RAKIA’s Massad: Courting India
RAKIA’s Massad: Courting India
Besides investing in India, Massad wants to make his region a magnet for Indian companies looking to target the West Asian market. “We want to be the #1 choice for Indian companies targeting the local market,” declares Massad. He’s willing to walk the talk, too, pointing to the $2-billion foreign investment attracted by RAK in the last two years “We have attracted 50 companies from India from industries such as polyester, automobiles and steel. We also want to attract Indian IT companies and we’re building a 250-acre IT park to attract technology companies, especially from Bangalore,” he says.

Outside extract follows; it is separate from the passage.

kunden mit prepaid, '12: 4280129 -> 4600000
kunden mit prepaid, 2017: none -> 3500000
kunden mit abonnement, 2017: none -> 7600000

RAK is willing to roll out the red carpet to attract these companies: 100 per cent repatriation of earnings, easy import and export of people and raw materials and waiving of corporate, sales and other taxes are just some incentives to invest in the region. And just to make sure you can get there, RAK Air, the principality’s own carrier, plans to expand its network in India. From flying just to Calicut in Kerala, the airline should soon fly to Bangalore, Hyderabad, Chennai and Nagpur. Now, that’s a business model you can’t beat.